Your objective - Wherever the word "beta" appears in a line of the data, that line should be copied.

The records -
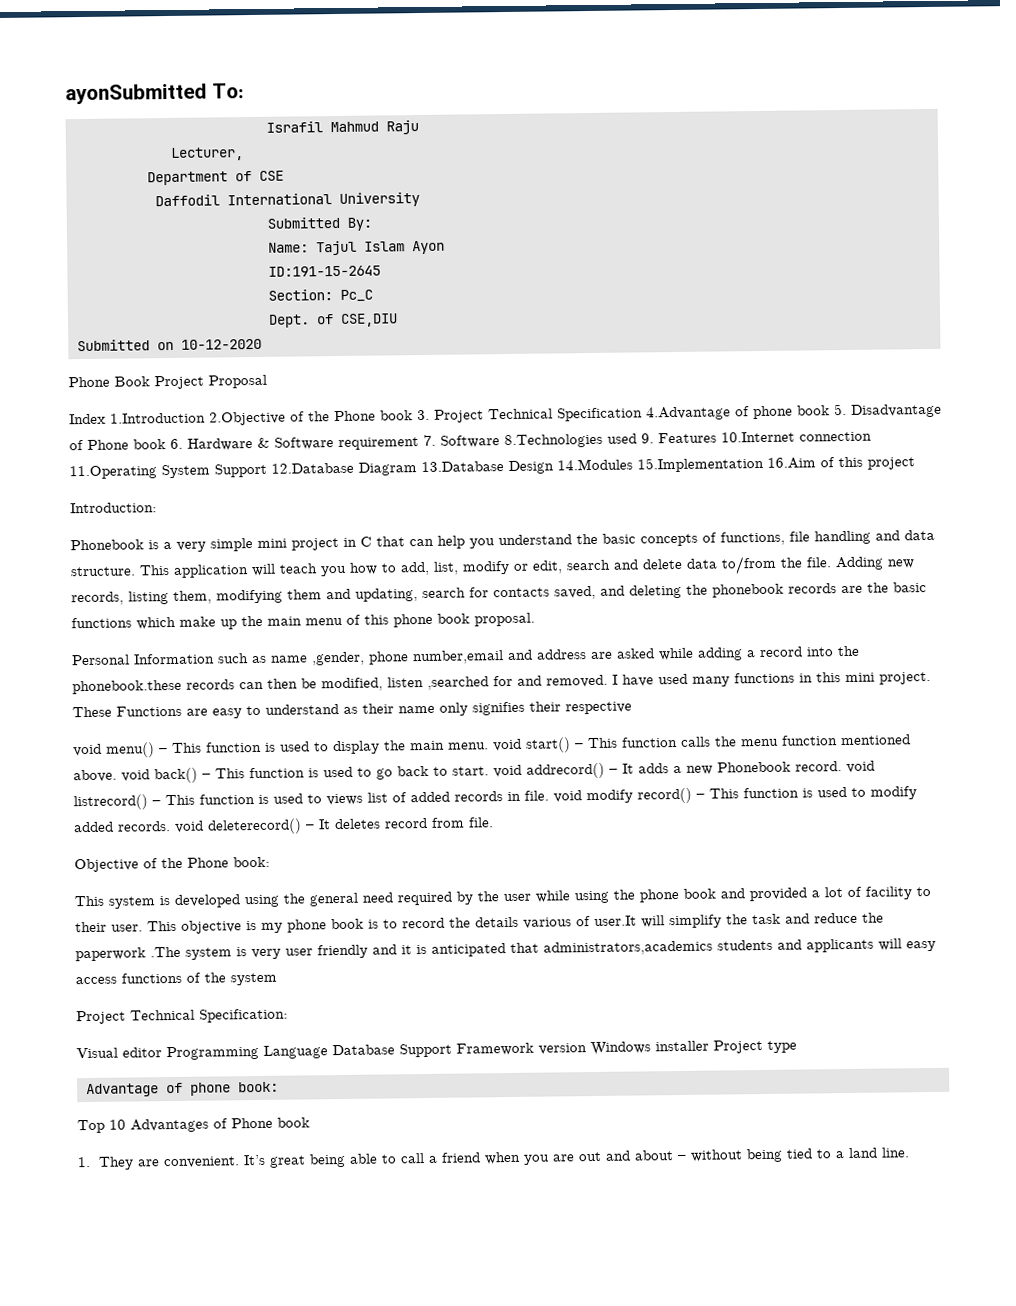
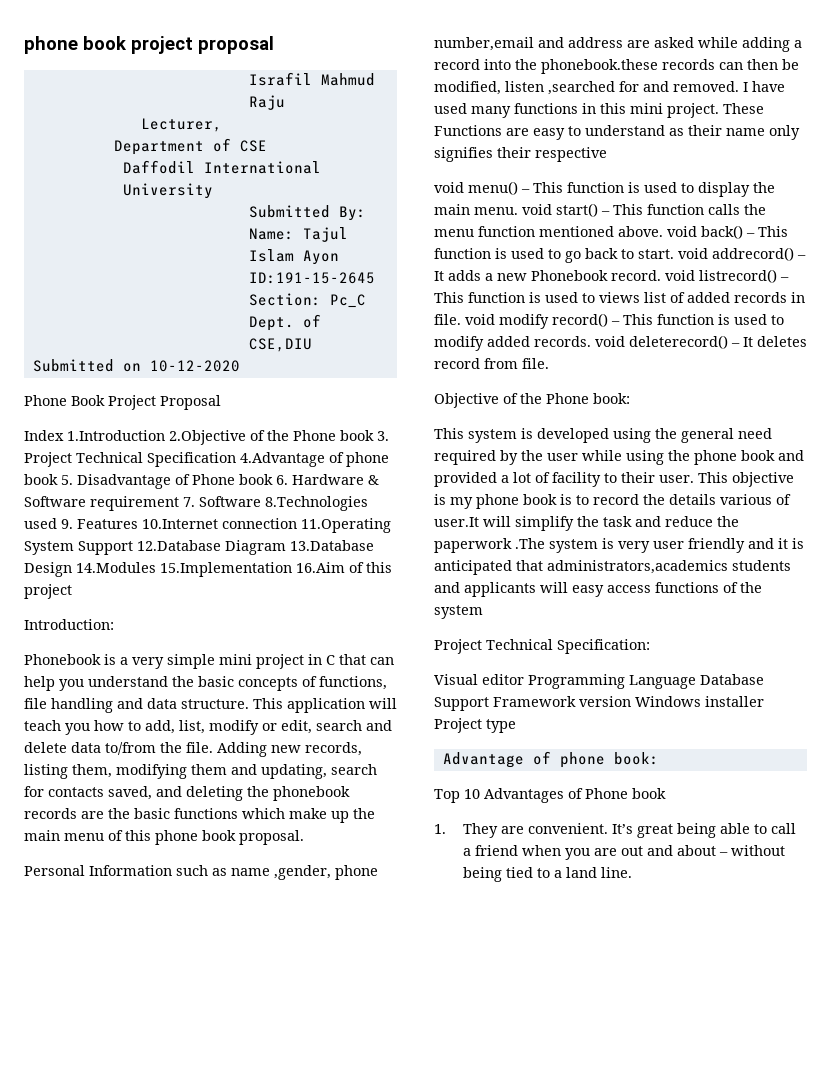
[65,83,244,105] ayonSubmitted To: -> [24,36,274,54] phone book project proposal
---
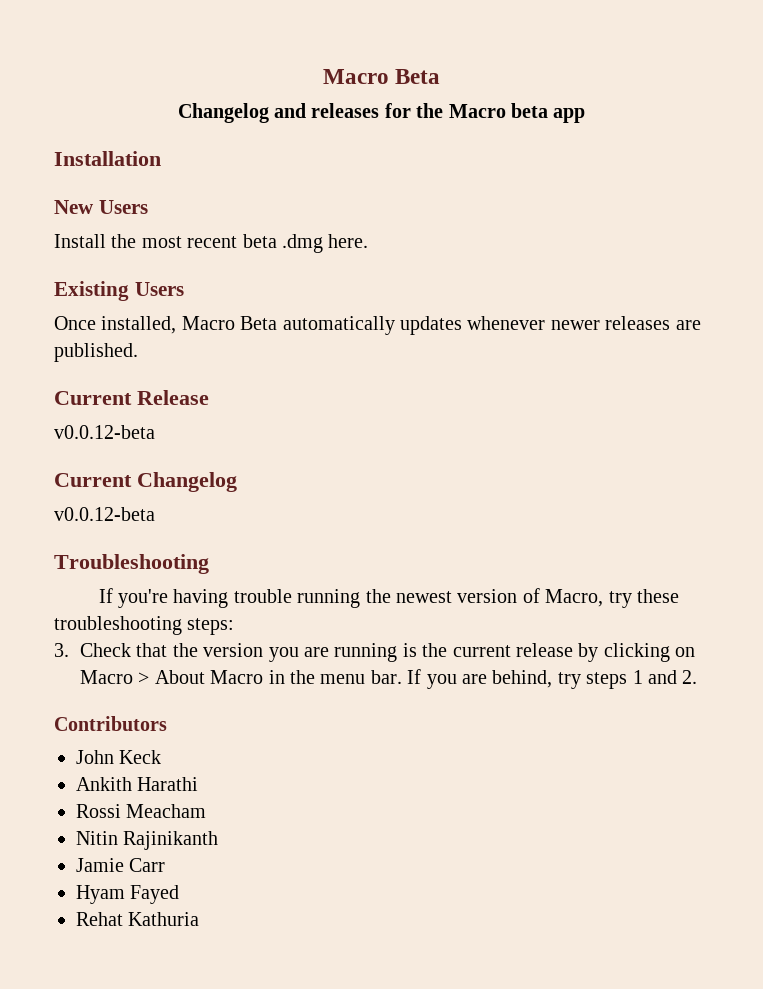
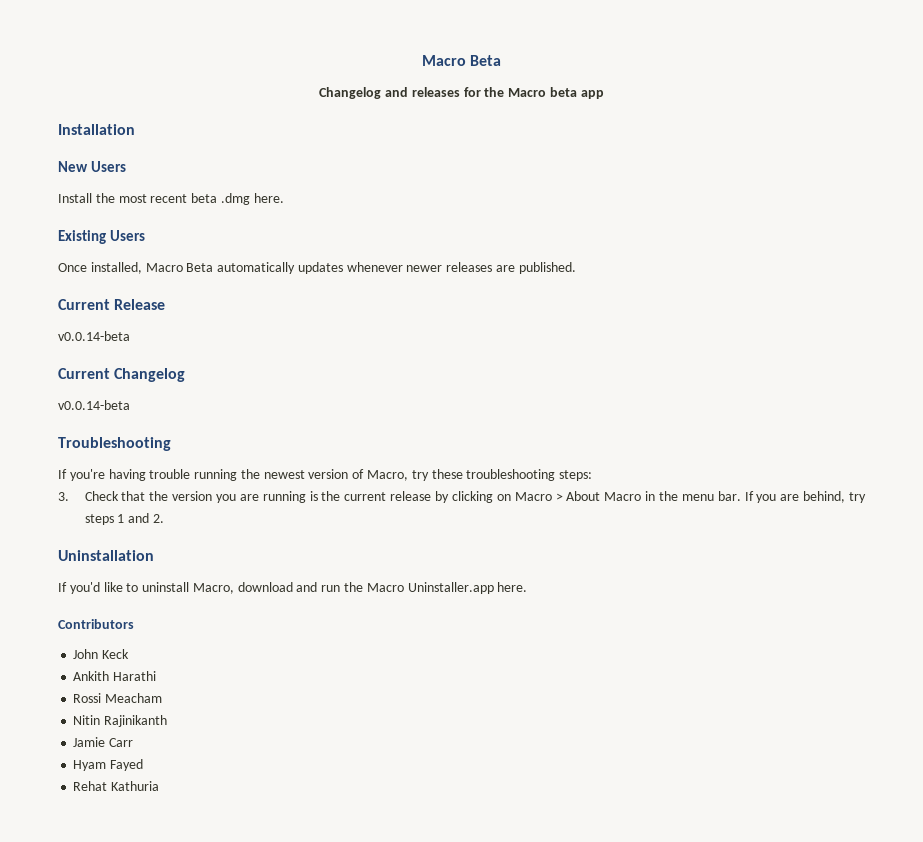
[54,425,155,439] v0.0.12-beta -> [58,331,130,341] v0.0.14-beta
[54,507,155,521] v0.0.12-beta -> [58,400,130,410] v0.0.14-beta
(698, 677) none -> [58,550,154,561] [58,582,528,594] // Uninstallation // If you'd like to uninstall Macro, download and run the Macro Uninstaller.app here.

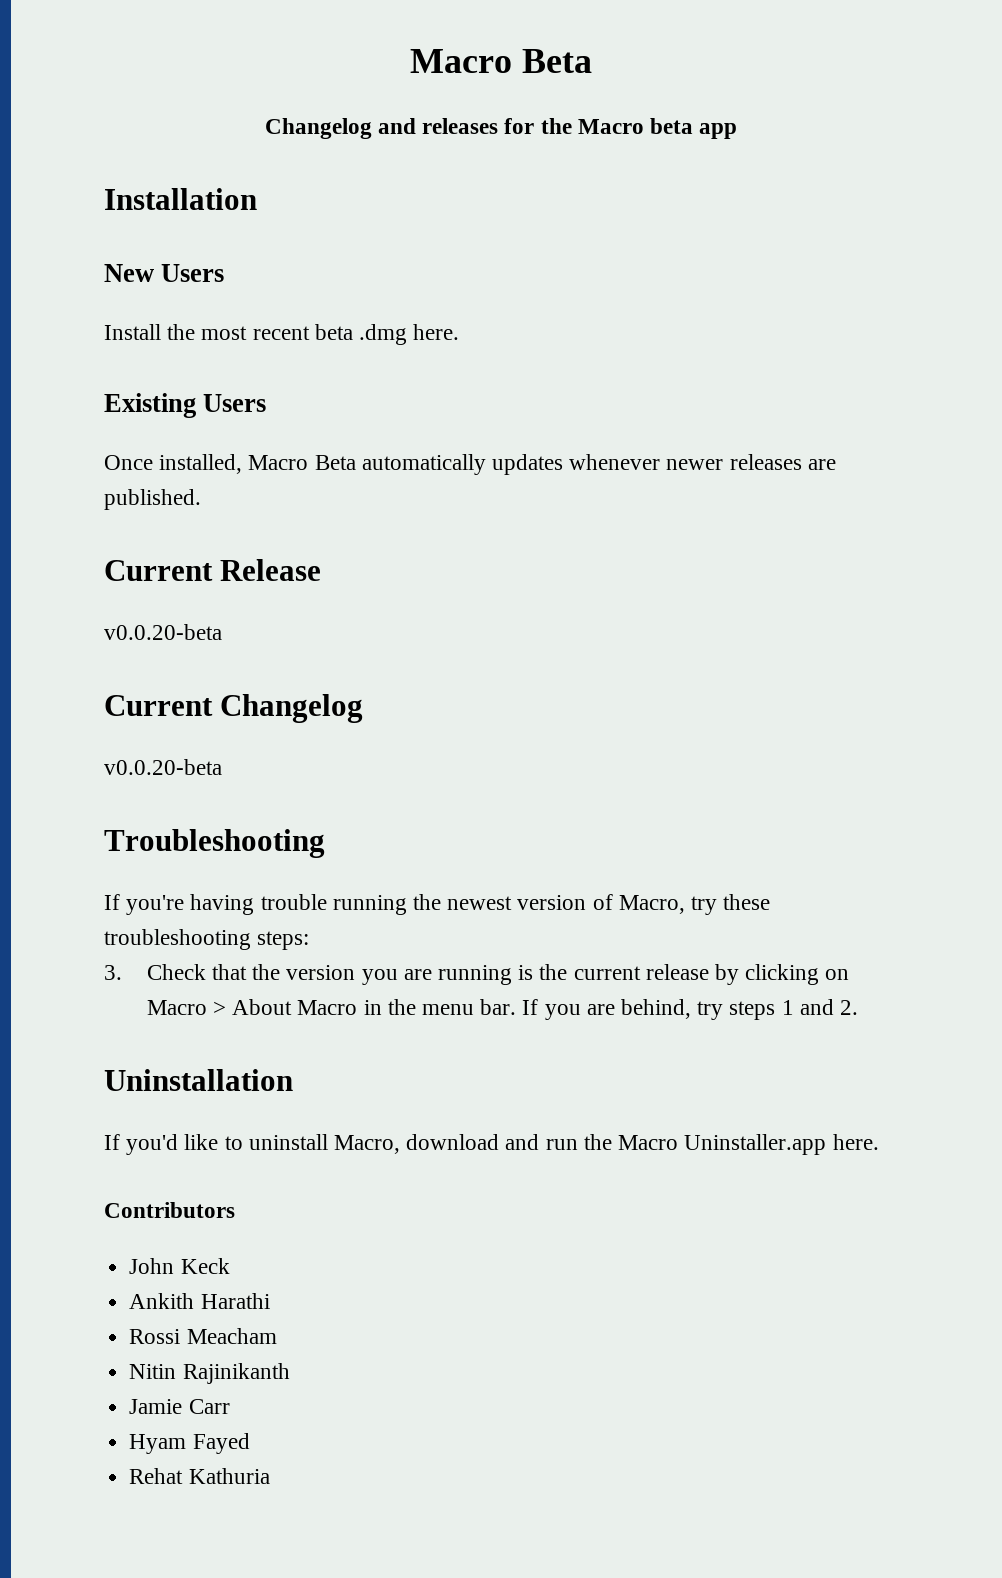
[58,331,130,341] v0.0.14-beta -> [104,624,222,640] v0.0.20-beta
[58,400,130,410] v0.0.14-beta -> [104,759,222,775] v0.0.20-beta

Response -
[54,425,155,439] v0.0.12-beta -> [58,331,130,341] v0.0.14-beta
[54,507,155,521] v0.0.12-beta -> [58,400,130,410] v0.0.14-beta
[58,331,130,341] v0.0.14-beta -> [104,624,222,640] v0.0.20-beta
[58,400,130,410] v0.0.14-beta -> [104,759,222,775] v0.0.20-beta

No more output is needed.